=== ASSIGNMENT ===
The lines needed are those below that contain the word "stroke"; copy each one.

Code change snippets:
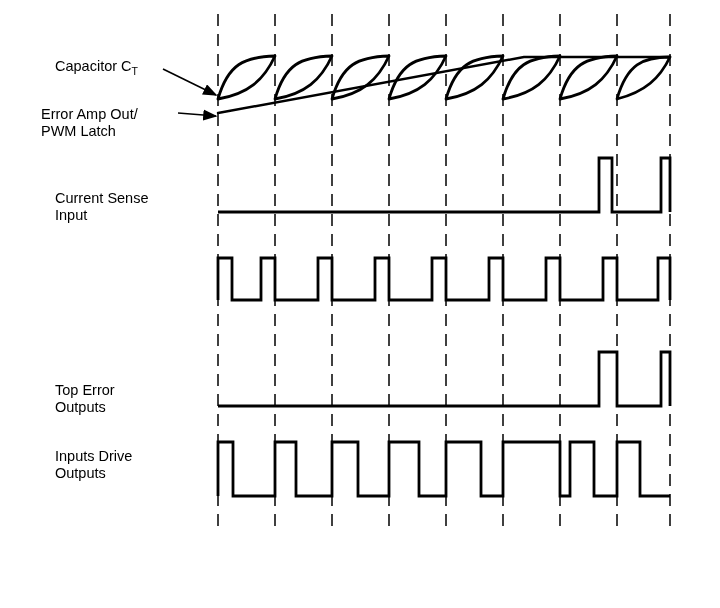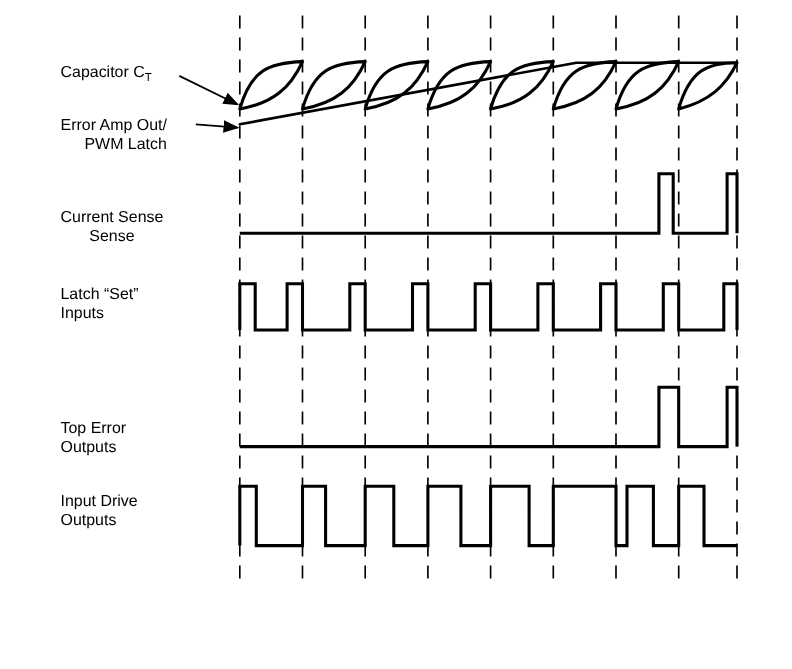--- a/index.html
+++ b/index.html
@@ -27,22 +27,22 @@
     line-height: 17px;
     color: #000000;
     white-space: pre;
     font-family: "Liberation Sans", sans-serif;
   }
   .label .sub {
     font-size: 10.5px;
     vertical-align: sub;
   }
   #lbl-capacitor { left: 55px; top: 58px; }
-  #lbl-erroramp  { left: 55px; top: 106px; text-align: right; }
-  #lbl-current   { left: 55px; top: 190px; text-align: center; }
+  #lbl-erroramp  { left: 41px; top: 106px; }
+  #lbl-current   { left: 55px; top: 190px; }
   #lbl-latch     { left: 55px; top: 260px; }
   #lbl-top       { left: 55px; top: 382px; }
   #lbl-bottom    { left: 55px; top: 448px; }
 </style>
 </head>
 <body>
 
 <div id="stage">
 
   <svg id="wave-svg-final" viewBox="0 0 720 608" style="position:absolute;left:0;top:0;width:720px;height:608px;background:#ffffff">
@@ -121,27 +121,26 @@
                L570,496 L570,442 L594,442 L594,496
                L617,496 L617,442 L640,442 L640,496
                L670,496"></path>
     </g>
   </svg>
 
   <div class="label" id="lbl-capacitor"><span>Capacitor C</span><span class="sub">T</span></div>
 
   <div class="label" id="lbl-erroramp"><span>Error Amp Out/</span><br><span>PWM Latch</span></div>
 
-  <div class="label" id="lbl-current"><span>Current Sense</span><br><span>Sense</span></div>
+  <div class="label" id="lbl-current"><span>Current Sense</span><br><span>Input</span></div>
 
-  <div class="label" id="lbl-latch"><span>Latch “Set”</span><br><span>Inputs</span></div>
 
   <div class="label" id="lbl-top"><span>Top Error</span><br><span>Outputs</span></div>
 
-  <div class="label" id="lbl-bottom"><span>Input Drive</span><br><span>Outputs</span></div>
+  <div class="label" id="lbl-bottom"><span>Inputs Drive</span><br><span>Outputs</span></div>
 
   <svg style="position:absolute;left:0;top:0;width:720px;height:608px;pointer-events:none">
     <defs>
       <marker id="arrowhead" markerWidth="9" markerHeight="7" refX="8" refY="3.5" orient="auto">
         <polygon points="0 0, 9 3.5, 0 7" fill="#000000"></polygon>
       </marker>
     </defs>
     <line x1="163" y1="69" x2="216" y2="95" stroke="#000000" stroke-width="1.6" marker-end="url(#arrowhead)"></line>
     <line x1="178" y1="113" x2="216" y2="116" stroke="#000000" stroke-width="1.6" marker-end="url(#arrowhead)"></line>
   </svg>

=== RESULT OF THIS EXERCISE ===
     <line x1="163" y1="69" x2="216" y2="95" stroke="#000000" stroke-width="1.6" marker-end="url(#arrowhead)"></line>
     <line x1="178" y1="113" x2="216" y2="116" stroke="#000000" stroke-width="1.6" marker-end="url(#arrowhead)"></line>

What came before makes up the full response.